Without including any pictures, write out the data below exactly.

—————

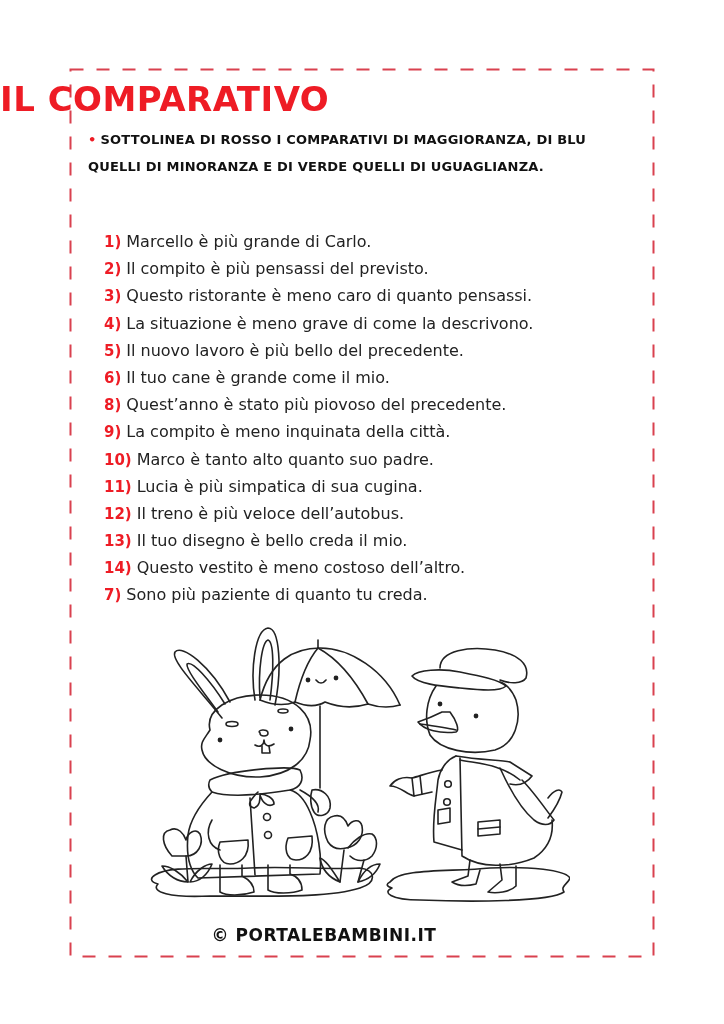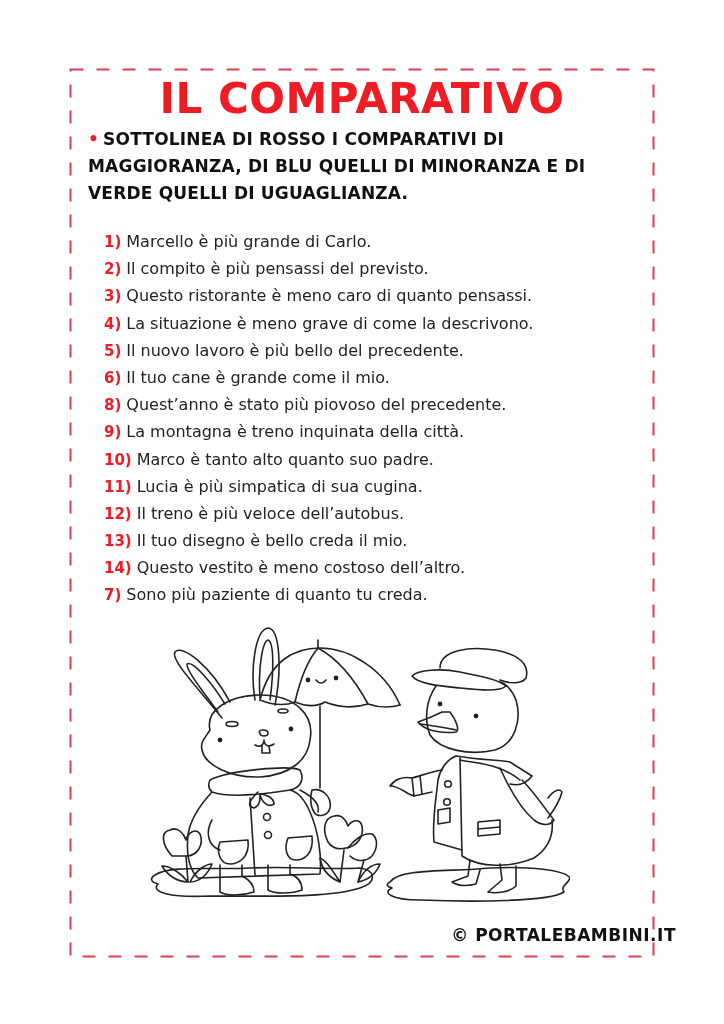--- a/index.html
+++ b/index.html
@@ -29,10 +29,9 @@
       left: 0;
       top: 79px;
       width: 724px;
-      text-align: center;
-      font-family: "DejaVu Sans", sans-serif;
-      font-weight: bold;
-      font-size: 42px;
+      font-family: "DejaVu Sans", sans-serif;
+      font-weight: bold;
+      font-size: 34px;
       letter-spacing: 0.5px;
       color: #ee1c25;
       line-height: 40px;

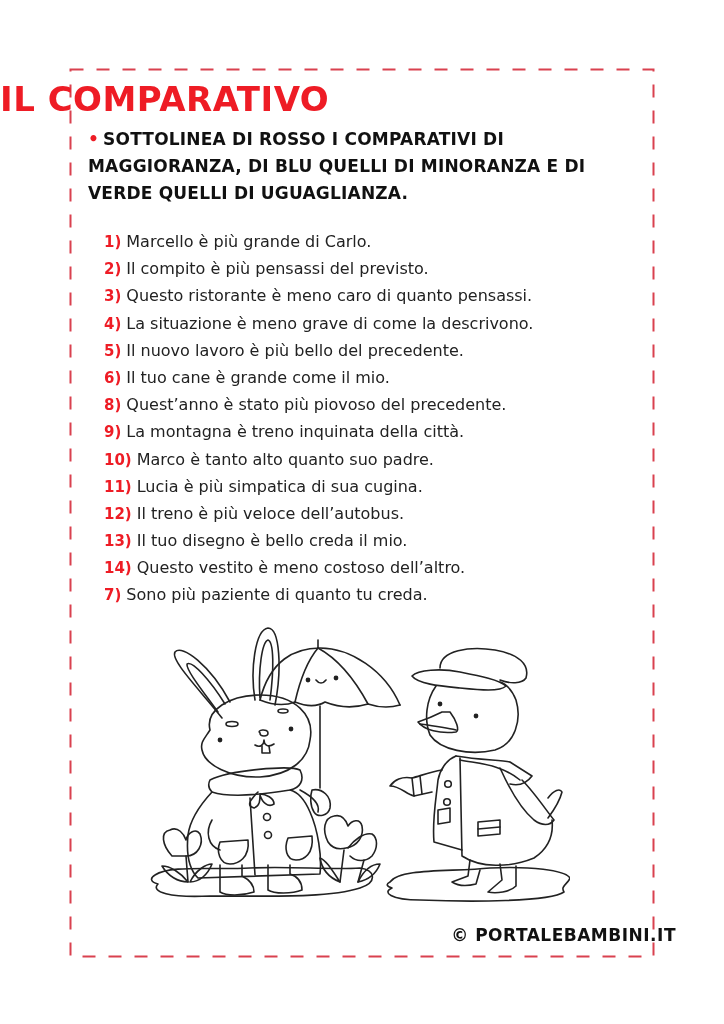--- a/index.html
+++ b/index.html
@@ -43,7 +43,7 @@
       width: 540px;
       font-family: "DejaVu Sans", sans-serif;
       font-weight: bold;
-      font-size: 17px;
+      font-size: 13px;
       line-height: 27px;
       color: #111111;
       letter-spacing: 0.2px;

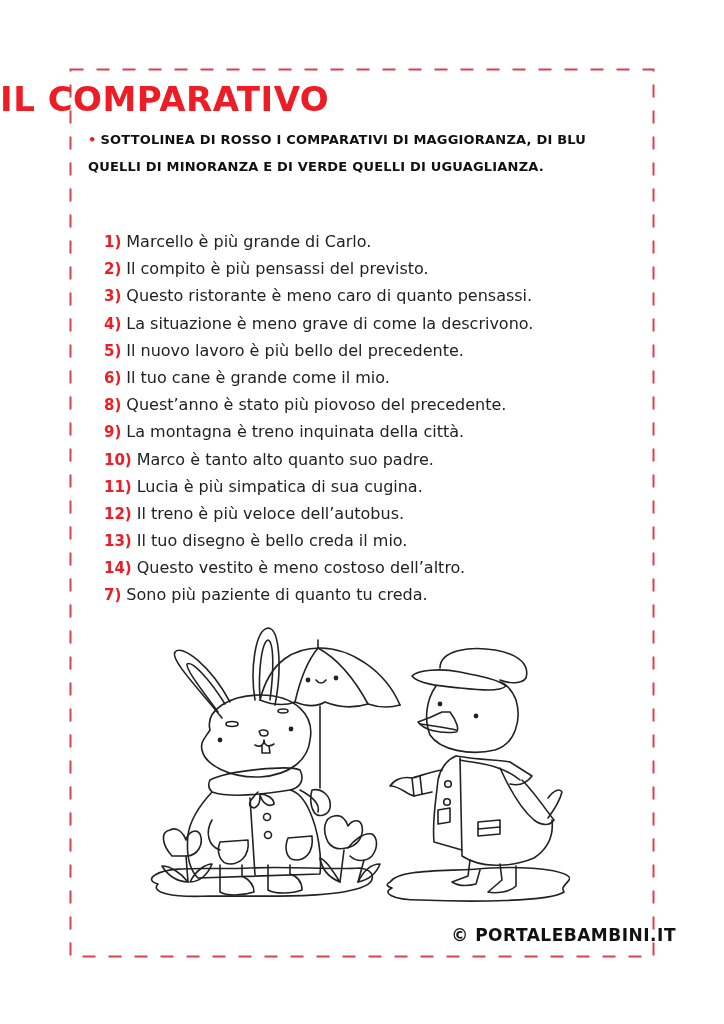--- a/index.html
+++ b/index.html
@@ -118,7 +118,7 @@
   <li><span class="num">5)</span><span>Il nuovo lavoro è più bello del precedente.</span></li>
   <li><span class="num">6)</span><span>Il tuo cane è grande come il mio.</span></li>
   <li><span class="num">8)</span><span>Quest’anno è stato più piovoso del precedente.</span></li>
-  <li><span class="num">9)</span><span>La montagna è treno inquinata della città.</span></li>
+  <li><span class="num">9)</span><span>La compito è meno inquinata della città.</span></li>
   <li><span class="num">10)</span><span>Marco è tanto alto quanto suo padre.</span></li>
   <li><span class="num">11)</span><span>Lucia è più simpatica di sua cugina.</span></li>
   <li><span class="num">12)</span><span>Il treno è più veloce dell’autobus.</span></li>

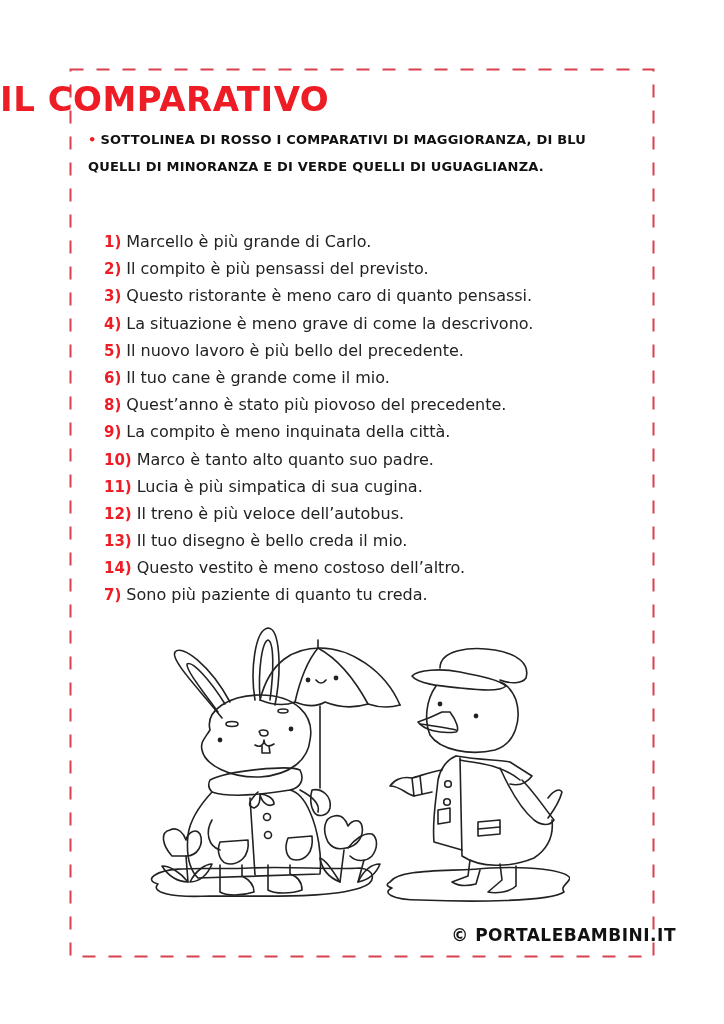--- a/index.html
+++ b/index.html
@@ -86,13 +86,12 @@
       left: 0;
       top: 925px;
       width: 648px;
-      text-align: right;
+      text-align: center;
       font-family: "DejaVu Sans", sans-serif;
       font-weight: bold;
       font-size: 17px;
       color: #111111;
       letter-spacing: 0.5px;
-      margin-left: 28px;
     }
   </style>
 </head>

—————

WRITTEN REPLY —
--- a/index.html
+++ b/index.html
@@ -29,10 +29,9 @@
       left: 0;
       top: 79px;
       width: 724px;
-      text-align: center;
-      font-family: "DejaVu Sans", sans-serif;
-      font-weight: bold;
-      font-size: 42px;
+      font-family: "DejaVu Sans", sans-serif;
+      font-weight: bold;
+      font-size: 34px;
       letter-spacing: 0.5px;
       color: #ee1c25;
       line-height: 40px;

--- a/index.html
+++ b/index.html
@@ -43,7 +43,7 @@
       width: 540px;
       font-family: "DejaVu Sans", sans-serif;
       font-weight: bold;
-      font-size: 17px;
+      font-size: 13px;
       line-height: 27px;
       color: #111111;
       letter-spacing: 0.2px;

--- a/index.html
+++ b/index.html
@@ -118,7 +118,7 @@
   <li><span class="num">5)</span><span>Il nuovo lavoro è più bello del precedente.</span></li>
   <li><span class="num">6)</span><span>Il tuo cane è grande come il mio.</span></li>
   <li><span class="num">8)</span><span>Quest’anno è stato più piovoso del precedente.</span></li>
-  <li><span class="num">9)</span><span>La montagna è treno inquinata della città.</span></li>
+  <li><span class="num">9)</span><span>La compito è meno inquinata della città.</span></li>
   <li><span class="num">10)</span><span>Marco è tanto alto quanto suo padre.</span></li>
   <li><span class="num">11)</span><span>Lucia è più simpatica di sua cugina.</span></li>
   <li><span class="num">12)</span><span>Il treno è più veloce dell’autobus.</span></li>

--- a/index.html
+++ b/index.html
@@ -86,13 +86,12 @@
       left: 0;
       top: 925px;
       width: 648px;
-      text-align: right;
+      text-align: center;
       font-family: "DejaVu Sans", sans-serif;
       font-weight: bold;
       font-size: 17px;
       color: #111111;
       letter-spacing: 0.5px;
-      margin-left: 28px;
     }
   </style>
 </head>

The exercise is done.